The continuous and continuous cuts that the National Health Service has suffered risk putting the system "in danger". Also because the further tightening imposed with the spending review "could generate a negative impact in the medium term on the health conditions of the population, with serious negative consequences also on an economic level" if cost containment is pursued by reducing services. This is the picture that emerges from the 2012 Osservasalute Report presented yesterday in Rome.
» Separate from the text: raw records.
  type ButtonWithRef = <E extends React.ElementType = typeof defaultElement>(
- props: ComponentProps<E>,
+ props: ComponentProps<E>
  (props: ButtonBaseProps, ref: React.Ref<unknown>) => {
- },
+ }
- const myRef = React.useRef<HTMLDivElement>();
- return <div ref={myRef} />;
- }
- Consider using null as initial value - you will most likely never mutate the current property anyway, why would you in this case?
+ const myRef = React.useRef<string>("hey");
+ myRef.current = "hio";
The «further sacrifices required of public health», the Report observes, are justified on the one hand «with the high level of public debt and the correlated interest expense, on the other with the inability of the economic system to grow adequately ». The only element of great concern on the trend of the accounts, it is explained, is the interregional differentiation, with positive consolidated economic results in all the regions of the Centre-North (except Liguria) and negative in all the regions of the Centre-South (except Abruzzo) and with 2 regions (Lazio and Campania) which, also in 2011, alone generated 63% of the entire national deficit.
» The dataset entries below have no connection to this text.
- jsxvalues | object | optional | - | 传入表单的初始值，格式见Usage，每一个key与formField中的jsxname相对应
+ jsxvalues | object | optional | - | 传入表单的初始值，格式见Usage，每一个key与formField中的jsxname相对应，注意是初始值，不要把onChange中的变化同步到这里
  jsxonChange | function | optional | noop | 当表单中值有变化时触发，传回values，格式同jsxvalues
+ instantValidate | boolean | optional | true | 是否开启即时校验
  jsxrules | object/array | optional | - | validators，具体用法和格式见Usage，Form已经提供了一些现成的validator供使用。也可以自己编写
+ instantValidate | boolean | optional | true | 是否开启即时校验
The risk of continuing with the cuts, therefore, is that "the gap between the available resources and those necessary to respond adequately to expectations will worsen, further eroding an already incomplete public coverage". For this reason, in the near future "it may become necessary to clarify more explicitly the levels of assistance that the NHS will actually be able to continue to guarantee on a universal basis".
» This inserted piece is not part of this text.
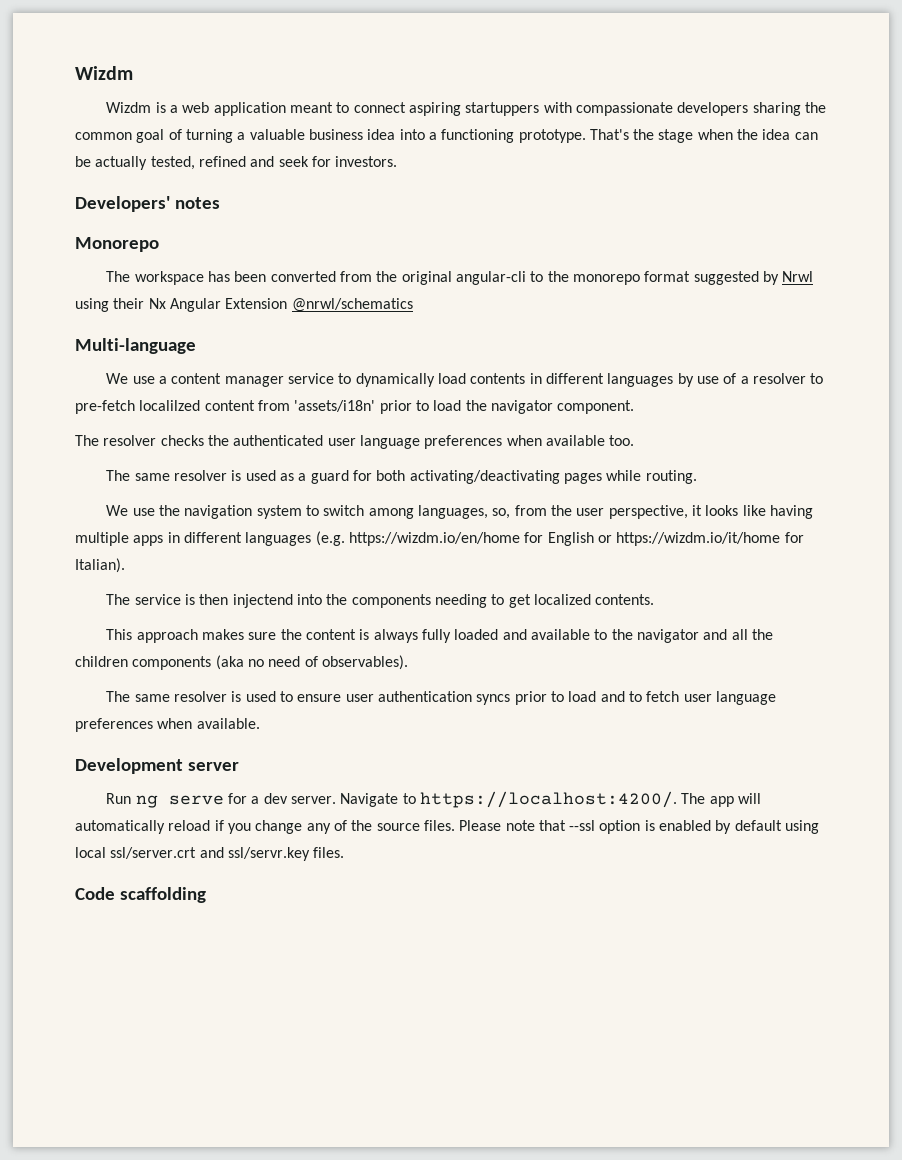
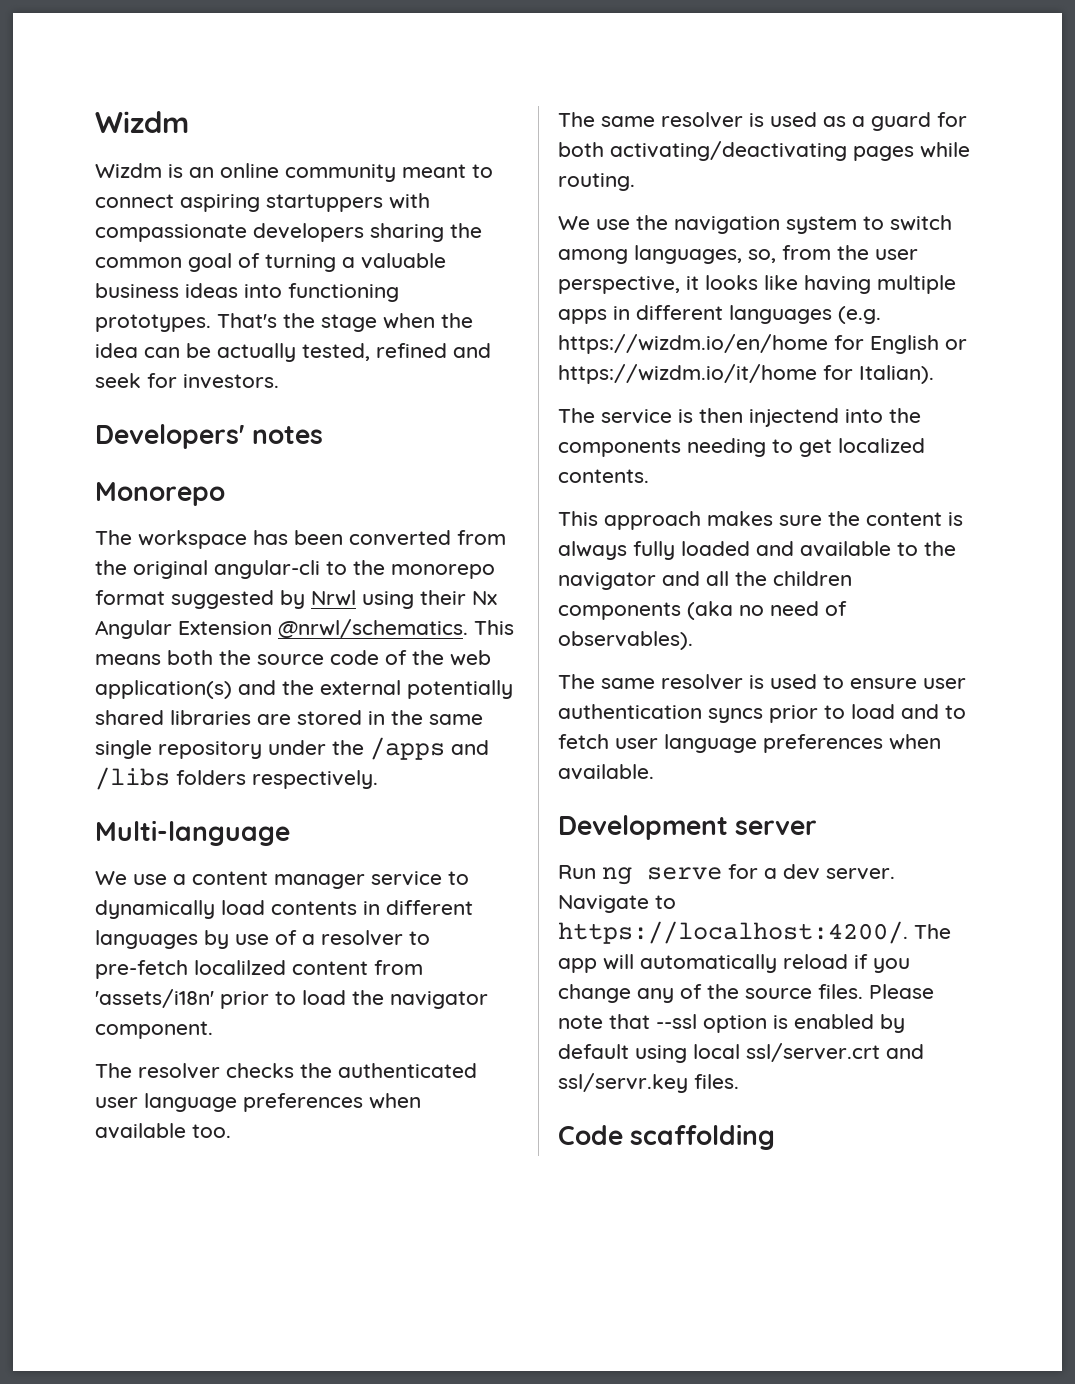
- Wizdm is a web application meant to connect aspiring startuppers with compassionate developers sharing the common goal of turning a valuable business idea into a functioning prototype.
+ Wizdm is an online community meant to connect aspiring startuppers with compassionate developers sharing the common goal of turning a valuable business ideas into functioning prototypes.
- The workspace has been converted from the original angular-cli to the monorepo format suggested by Nrwl using their Nx Angular Extension @nrwl/schematics
+ The workspace has been converted from the original angular-cli to the monorepo format suggested by Nrwl using their Nx Angular Extension @nrwl/schematics. This means both the source code of the web application(s) and the external potentially shared libraries are stored in the same single repository under the /apps and /libs folders respectively.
And right on the regional health front comes the appeal of the director of the National Observatory on health in the Italian regions Walter Ricciardi to the new minister Beatrice Lorenzin: «The opposition between the State and the Regions leads to the closure of the national health service, as has already happened in Greece, Spain, Ireland and for various reasons also in England. We are experiencing a serious risk of unsustainability of the NHS and today the service is at tangible risk in all regions," explained Ricciardi, not just those with messy accounts. "The crisis and the State-Region conflicts - he reiterated - have put public health services into liquidation, so much so that in Spain we are witnessing the phenomenon of the "white tide", the workers of the health service being fired and expelled from the system".